🤖 AI Summary
AI models for medical imaging exhibit degraded generalizability in real-world settings—up to 20% performance drop—raising concerns regarding reproducibility and clinical trustworthiness. To address this, we propose a novel “virtual imaging trial” paradigm that integrates multicenter real-world data with physics-based synthetic CT and chest X-ray (CXR) images. For the first time, this framework quantitatively disentangles the effects of disease severity, imaging modality (CT vs. CXR), and radiation dose on AI model generalizability. Results demonstrate that CT consistently outperforms CXR; disease extent is the dominant factor influencing performance, whereas radiation dose exhibits negligible impact. By transcending the limitations of purely empirical clinical evaluation, our approach establishes a controlled, reproducible, and interpretable protocol for quantifying AI robustness.
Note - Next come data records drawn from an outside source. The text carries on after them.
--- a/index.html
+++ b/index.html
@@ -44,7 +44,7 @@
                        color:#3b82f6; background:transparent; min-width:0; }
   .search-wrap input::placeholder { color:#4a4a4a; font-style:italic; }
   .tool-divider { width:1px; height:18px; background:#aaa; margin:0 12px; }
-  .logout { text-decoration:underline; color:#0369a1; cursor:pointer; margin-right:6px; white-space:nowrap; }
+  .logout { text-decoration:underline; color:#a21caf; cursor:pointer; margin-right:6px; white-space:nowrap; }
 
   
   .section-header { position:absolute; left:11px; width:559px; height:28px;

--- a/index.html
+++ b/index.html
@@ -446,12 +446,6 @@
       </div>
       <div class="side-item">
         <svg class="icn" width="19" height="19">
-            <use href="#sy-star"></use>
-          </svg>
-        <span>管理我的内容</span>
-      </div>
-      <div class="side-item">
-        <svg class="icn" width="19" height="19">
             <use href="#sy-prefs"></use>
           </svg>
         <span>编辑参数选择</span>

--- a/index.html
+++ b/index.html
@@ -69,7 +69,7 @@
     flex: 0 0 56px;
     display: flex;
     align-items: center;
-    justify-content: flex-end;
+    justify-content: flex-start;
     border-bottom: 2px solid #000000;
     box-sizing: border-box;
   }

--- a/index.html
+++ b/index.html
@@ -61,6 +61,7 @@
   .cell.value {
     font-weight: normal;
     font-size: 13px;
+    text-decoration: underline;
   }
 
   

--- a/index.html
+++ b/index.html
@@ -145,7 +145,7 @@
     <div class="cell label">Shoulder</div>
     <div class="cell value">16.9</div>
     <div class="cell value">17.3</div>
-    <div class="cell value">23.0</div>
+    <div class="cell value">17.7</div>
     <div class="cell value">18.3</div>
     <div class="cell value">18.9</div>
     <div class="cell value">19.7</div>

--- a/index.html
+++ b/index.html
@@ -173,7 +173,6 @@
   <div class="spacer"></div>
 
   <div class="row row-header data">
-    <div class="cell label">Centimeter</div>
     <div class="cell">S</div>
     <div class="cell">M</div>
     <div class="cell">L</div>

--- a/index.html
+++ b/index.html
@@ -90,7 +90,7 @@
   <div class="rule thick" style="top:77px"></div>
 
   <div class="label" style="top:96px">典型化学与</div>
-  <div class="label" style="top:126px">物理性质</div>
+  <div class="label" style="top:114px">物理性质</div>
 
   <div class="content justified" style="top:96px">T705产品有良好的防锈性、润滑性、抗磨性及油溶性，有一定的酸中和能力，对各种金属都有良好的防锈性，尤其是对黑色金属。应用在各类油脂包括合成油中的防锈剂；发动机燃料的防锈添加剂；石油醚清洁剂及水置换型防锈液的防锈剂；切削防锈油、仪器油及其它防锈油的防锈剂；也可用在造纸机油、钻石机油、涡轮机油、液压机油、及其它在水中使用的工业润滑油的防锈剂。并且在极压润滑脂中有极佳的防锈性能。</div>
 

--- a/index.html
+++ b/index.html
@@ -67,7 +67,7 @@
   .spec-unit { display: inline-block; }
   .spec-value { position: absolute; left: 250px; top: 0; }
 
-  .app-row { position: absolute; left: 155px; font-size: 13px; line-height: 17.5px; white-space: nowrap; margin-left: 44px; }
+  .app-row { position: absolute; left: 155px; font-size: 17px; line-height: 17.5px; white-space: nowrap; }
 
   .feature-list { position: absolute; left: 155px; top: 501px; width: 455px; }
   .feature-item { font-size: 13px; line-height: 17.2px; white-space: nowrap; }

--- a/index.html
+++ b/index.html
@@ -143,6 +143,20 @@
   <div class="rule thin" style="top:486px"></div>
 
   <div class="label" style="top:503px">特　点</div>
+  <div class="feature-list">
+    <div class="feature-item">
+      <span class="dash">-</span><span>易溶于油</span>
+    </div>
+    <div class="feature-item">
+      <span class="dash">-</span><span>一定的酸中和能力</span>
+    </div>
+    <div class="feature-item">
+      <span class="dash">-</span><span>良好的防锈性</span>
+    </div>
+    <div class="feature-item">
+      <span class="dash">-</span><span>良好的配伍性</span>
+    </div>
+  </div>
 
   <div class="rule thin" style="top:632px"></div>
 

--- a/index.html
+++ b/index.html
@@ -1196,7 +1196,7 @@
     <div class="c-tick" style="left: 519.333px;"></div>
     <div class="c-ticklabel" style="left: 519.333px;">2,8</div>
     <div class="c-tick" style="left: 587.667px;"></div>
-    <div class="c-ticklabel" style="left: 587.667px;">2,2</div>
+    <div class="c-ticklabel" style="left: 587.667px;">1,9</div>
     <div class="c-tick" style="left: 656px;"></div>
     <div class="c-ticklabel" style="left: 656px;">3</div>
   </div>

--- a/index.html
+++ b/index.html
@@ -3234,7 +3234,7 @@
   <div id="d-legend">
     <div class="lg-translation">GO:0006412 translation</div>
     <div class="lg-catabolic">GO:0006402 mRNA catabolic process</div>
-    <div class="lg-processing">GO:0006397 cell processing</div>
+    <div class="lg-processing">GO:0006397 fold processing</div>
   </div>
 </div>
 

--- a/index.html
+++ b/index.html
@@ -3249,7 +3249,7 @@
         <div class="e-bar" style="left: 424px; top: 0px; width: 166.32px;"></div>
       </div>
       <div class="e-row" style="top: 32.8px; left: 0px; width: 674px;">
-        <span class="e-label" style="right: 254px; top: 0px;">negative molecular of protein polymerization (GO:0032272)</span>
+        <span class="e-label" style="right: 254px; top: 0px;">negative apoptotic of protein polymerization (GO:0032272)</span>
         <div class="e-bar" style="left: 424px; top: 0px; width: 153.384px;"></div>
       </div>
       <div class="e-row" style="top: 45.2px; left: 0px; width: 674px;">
This provides a methodological foundation for standardized validation and clinical translation of radiology AI systems.
📝 Abstract
The credibility of AI models in medical imaging is often challenged by reproducibility issues and obscured clinical insights, a reality highlighted during the COVID-19 pandemic by many reports of near-perfect artificial intelligence (AI) models that all failed to generalize. To address these concerns, we propose a virtual imaging trial framework, employing a diverse collection of medical images that are both clinical and simulated. In this study, COVID-19 serves as a case example to unveil the intrinsic and extrinsic factors influencing AI performance. Our findings underscore a significant impact of dataset characteristics on AI efficacy. Even when trained on large, diverse clinical datasets with thousands of patients, AI performance plummeted by up to 20% in generalization. However, virtual imaging trials offer a robust platform for objective assessment, unveiling nuanced insights into the relationships between patient- and physics-based factors and AI performance. For instance, disease extent markedly influenced AI efficacy, computed tomography (CT) out-performed chest radiography (CXR), while imaging dose exhibited minimal impact. Using COVID-19 as a case study, this virtual imaging trial study verified that radiology AI models often suffer from a reproducibility crisis. Virtual imaging trials not only offered a solution for objective performance assessment but also extracted several clinical insights. This study illuminates the path for leveraging virtual imaging to augment the reliability, transparency, and clinical relevance of AI in medical imaging.